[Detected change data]
.....

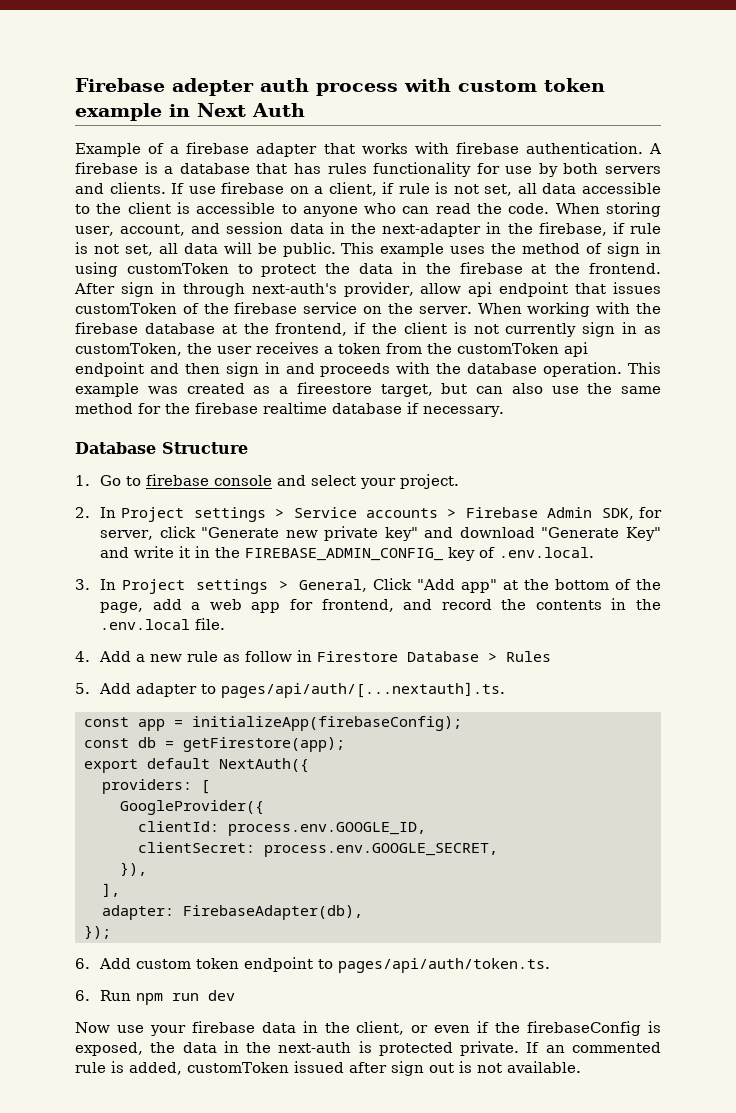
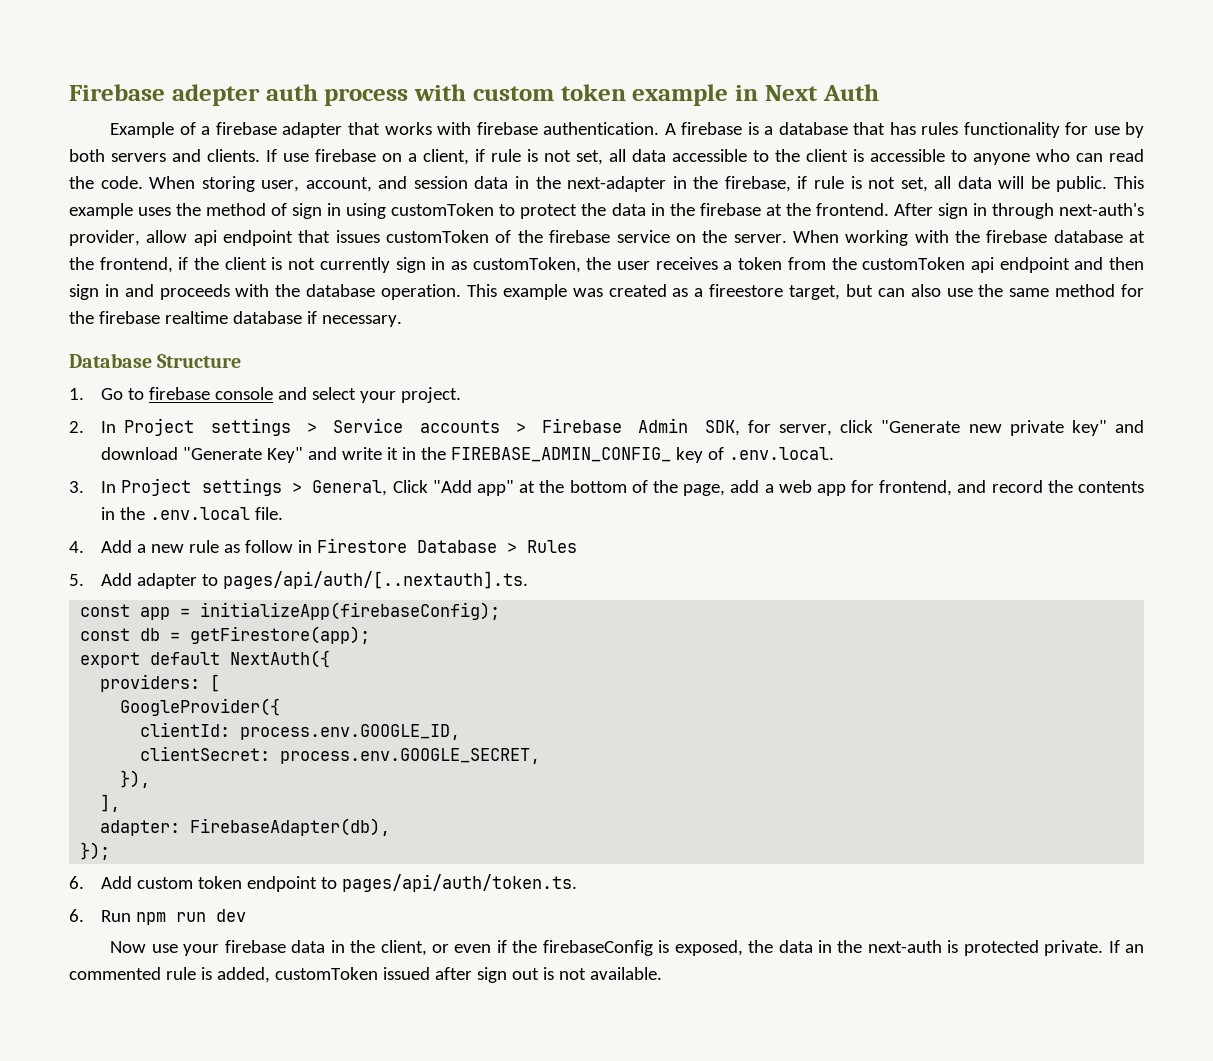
[220,682,505,698] pages/api/auth/[...nextauth].ts. -> [223,571,529,589] pages/api/auth/[..nextauth].ts.

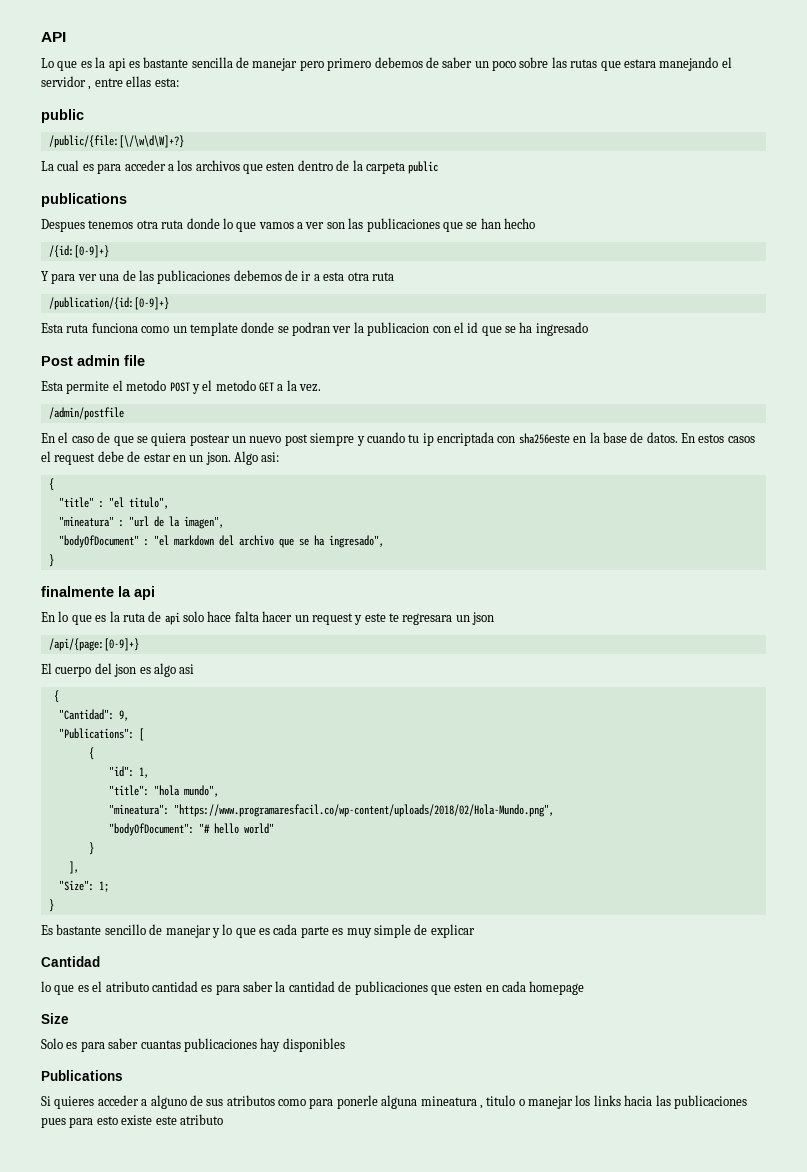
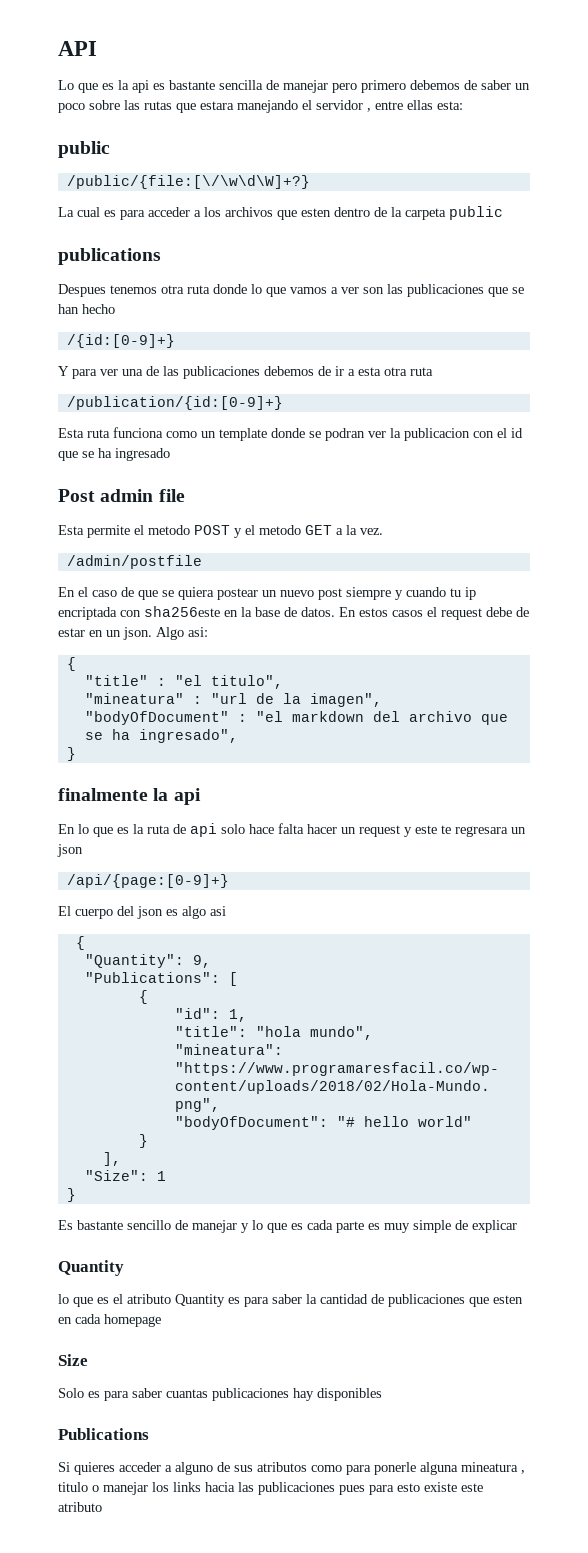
[58,709,114,720] "Cantidad": -> [84,954,184,968] "Quantity":
[98,881,109,892] 1; -> [156,1171,166,1181] 1
[41,956,100,967] Cantidad -> [58,1260,124,1276] Quantity
[151,981,198,992] cantidad -> [175,1294,225,1307] Quantity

.....

• **Try it**: From the first line to the last, repeat the data above exactly and leave the pictures out.

• **Written solution**:
[220,682,505,698] pages/api/auth/[...nextauth].ts. -> [223,571,529,589] pages/api/auth/[..nextauth].ts.

[58,709,114,720] "Cantidad": -> [84,954,184,968] "Quantity":
[98,881,109,892] 1; -> [156,1171,166,1181] 1
[41,956,100,967] Cantidad -> [58,1260,124,1276] Quantity
[151,981,198,992] cantidad -> [175,1294,225,1307] Quantity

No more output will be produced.